Recently I was listening to a TedTalk while driving to the Oregon coast and there was a woman discussing how to answer the question of “where’s home?” often posed to her as a current American citizen born in an African country. She has spent most of her life in the United States, but returns to visit Africa and where she grew up. She eloquently stated, after attempting to answer the question truthfully all these years, that she simply believes no one place is her home.
I realized at an early age, that my place of birth was not going to be the place I would be attached to or call home. Yes, it was a dwelling during my younger years, a place where I grew up, but not a place of refuge or a place that would foster my eventual sense of self.
Fostering Sense of Self
Just as the woman in the TedTalk, I prefer to think of myself as citizen of the universe. Absorbing whatever I can wherever I am. Learning to foster my sense of self by moving beyond the boundaries of the traditonal view of what home means. Allowing myself to find refuge and comfort in numeorus dwellings, places, regions, people, relationships.
Where is Home?
Here is a blurb from a writing prompt I did a couple years ago answering the question: Where is my home?
My head is home, what is inside my head, what goes on in my head while I’m doing other things. My head is my home because that is where I think, where I mull around decisions I need to make that are mine and mine alone. Inside my head is where I begin to create, where I turn what I see and experience each moment of the day into something tangible or not. Sometimes those ideas never make it to the canvas or the paper.
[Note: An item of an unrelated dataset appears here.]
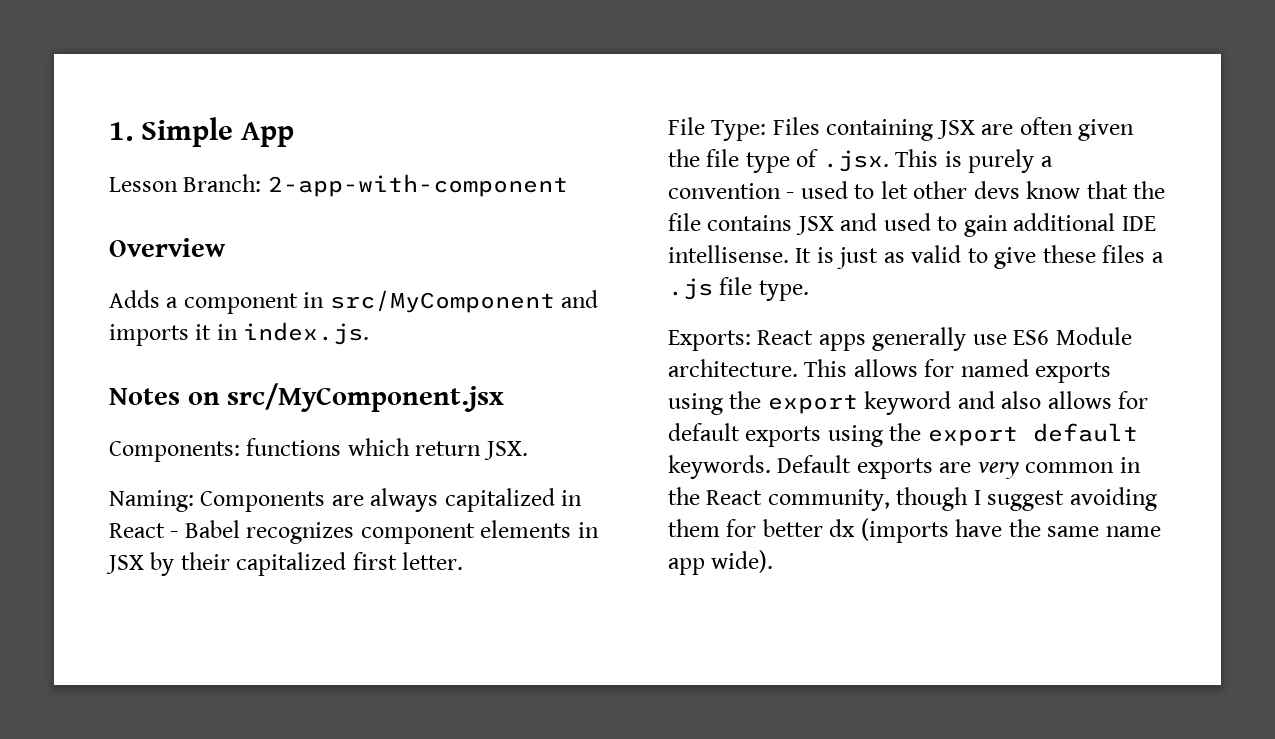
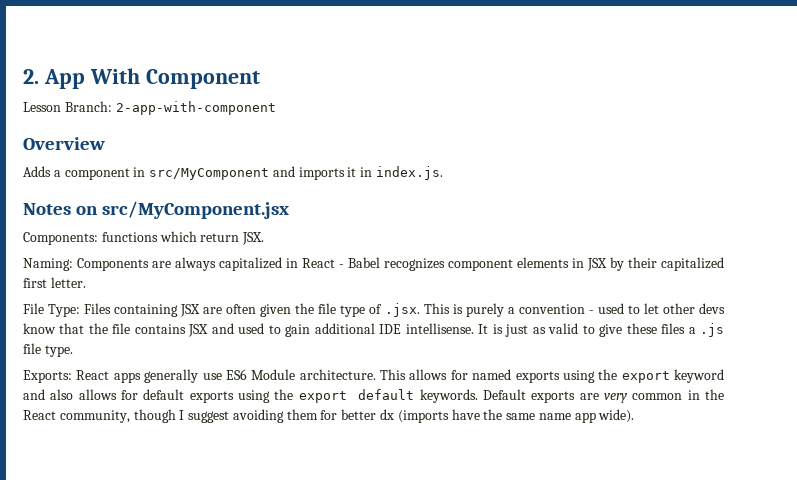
[109,117,234,147] 1. Simple -> [23,69,39,84] 2.
(295, 134) none -> [89,68,260,89] With Component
But they continue to swirl around in my head, my home.
No one can enter my head literally, but they can enter in the side doors, if I allow it. Lately I have been slowly and deliberately letting others participate in what goes on in my head. Opening up my home to others, sharing, collaborating, accepting, rather than keeping those thoughts, ideas, feelings closed off without allowing others to experience them.
Home is Within
There is an Indian belief that everyone is a house of four rooms: a physical, a mental, an emotional, and a spiritual room. Most of us tend to live in one room most of the time, but unless we go into every room everyday, even if only to keep it aired, we are not complete.
Home is within. It is my physical, psychological, emotional and spiritual dwelling. Within these dwellings is where I can choose to take refuge, create, express, learn, love, seek, and discover.
Home is within and each time I release myself to others there is a sense of comfort, freedom, connection, and compassion. That is what home means to me now. Writing and art are my vehicles of sharing and connecting.
“Nomad in Nature“, 24″ x 18” mixed media monotype. I selected this piece to go with this blog because we are all nomads wandering around our environments searching for, experiencing, discovering our true selves. Our homes are no particular place or dwelling. We are nomads and our home is within us.